Le regate iniziano martedì: dopo una prima fase eliminatoria in cui tutti incontraranno tutti una volta le due barche con il punteggio più alto avranno il diritto di accedere alla semifinale mentre per le altre ci saranno dei gironi eliminatori.

Una delle barche più famose della Coppa America è questa New Zeland, ormai trasformata in museo galleggiante per trasportare i turisti nel Viaduct Basin di Auckland. Disegnata dallo studio Farr doveva essere imbattibile con il vento di San Diego grazie alla sua configurazione con due chiglie: sulla carta una soluzione vincente per la “portanza” ma molto difficile da mettere a punto. In quella edizione della Coppa non era l’unica a tentare questa strada, infatti anche Spirit of Australia di Iain Murray la montava con un certo successo ma il team non era molto ricco.
New Zealand è quella che ha incontrato il Moro di Venezia nella finale Louis Vuitton, la barca diventata famosa per il bompresso e per la grande protesta che lo riguardava poi vinta dal Moro. Va detto che il bompresso era certamente usato in maniera irregolare per le regole del tempo, ma che i vantaggi che dava in termini di prestazioni sono molto modesti, al tempo calcolati come qualche secondo per ogni strambata.
La configurazione con due chiglie “twin keel” può dare vantaggi notevoli soprattutto nella navigazione in linea retta mentre è più difficile la manovra in partenza e spesso dovevano timonare in due, il tattico David Barnes azionava la deriva di prua e il timoniere Roderick “Rod” Davis quella di poppa. Nelle ultime due regate nel tentativo di ribaltare la situzione hanno debuttato in Coppa America il tattico Brad Butterworth e il timoniere Russell Coutts.
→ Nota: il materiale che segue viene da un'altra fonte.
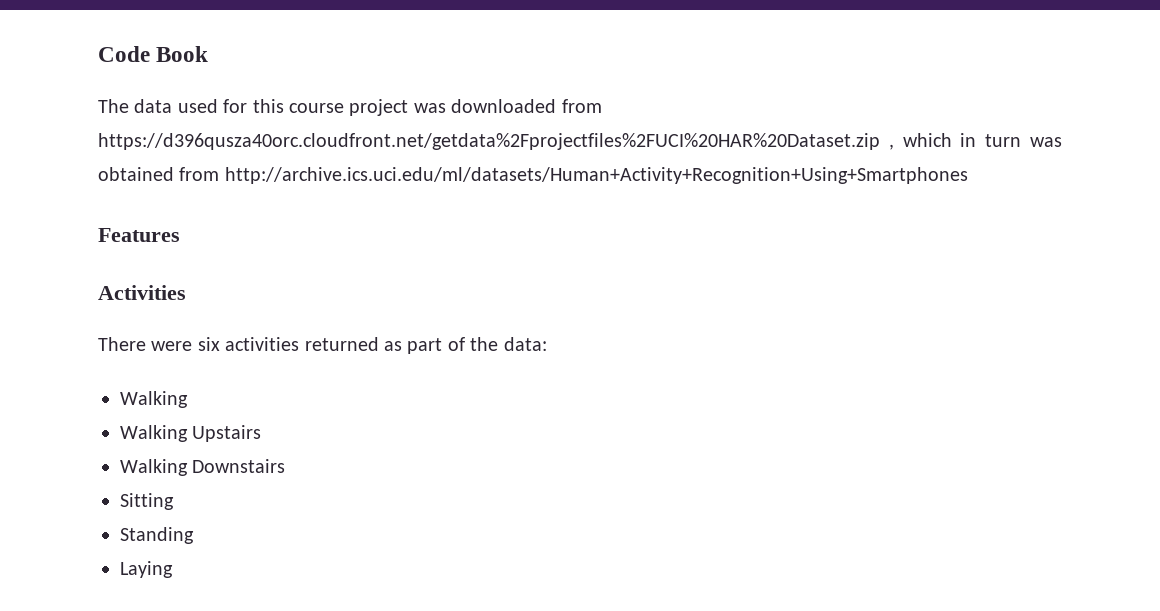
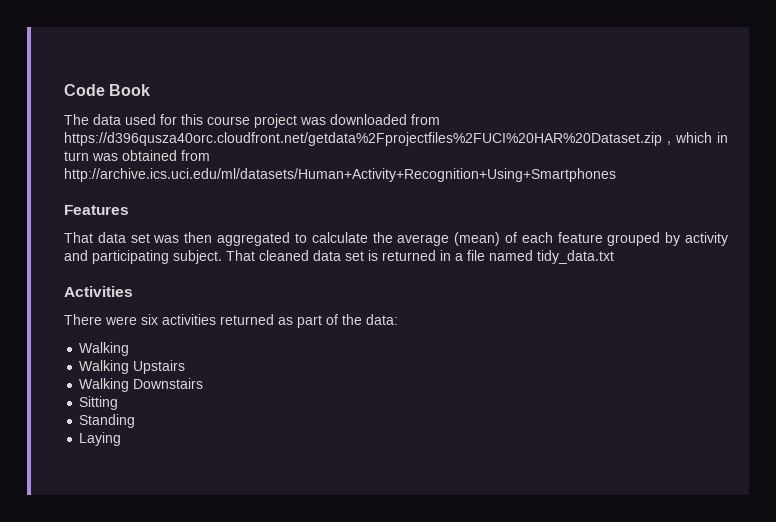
(180, 235) none -> [64,232,728,246] [64,250,614,264] // That data set was then aggregated to calculate the average (mean) of each feature grouped by activity and participating subject. That cleaned data set is returned in a file named tidy_data.txt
Le prestazioni erano ottime con mare quasi piatto e vento di 6, 8 nodi. Per il resto New Zealand era una barca corta e leggera, una soluzione che nella formula Iacc non si è mai confermata vincente e tutti hanno scelto una strada verso le massime dimensioni di peso e lunghezza. Dunque le prestazioni “assolute” della configurazione della chiglia non sono del tutto misurabili. Il Moro di Venezia è stato il primo Iacc a raggiungere le massime dimensioni, strada seguita anche da America Cubed che ha aggiunto due intuizioni fondamentali, ridurre la larghezza in coperta e la superficie bagnata con chiglia e timone molto piccoli, strada seguita poi da tutti i progettisti.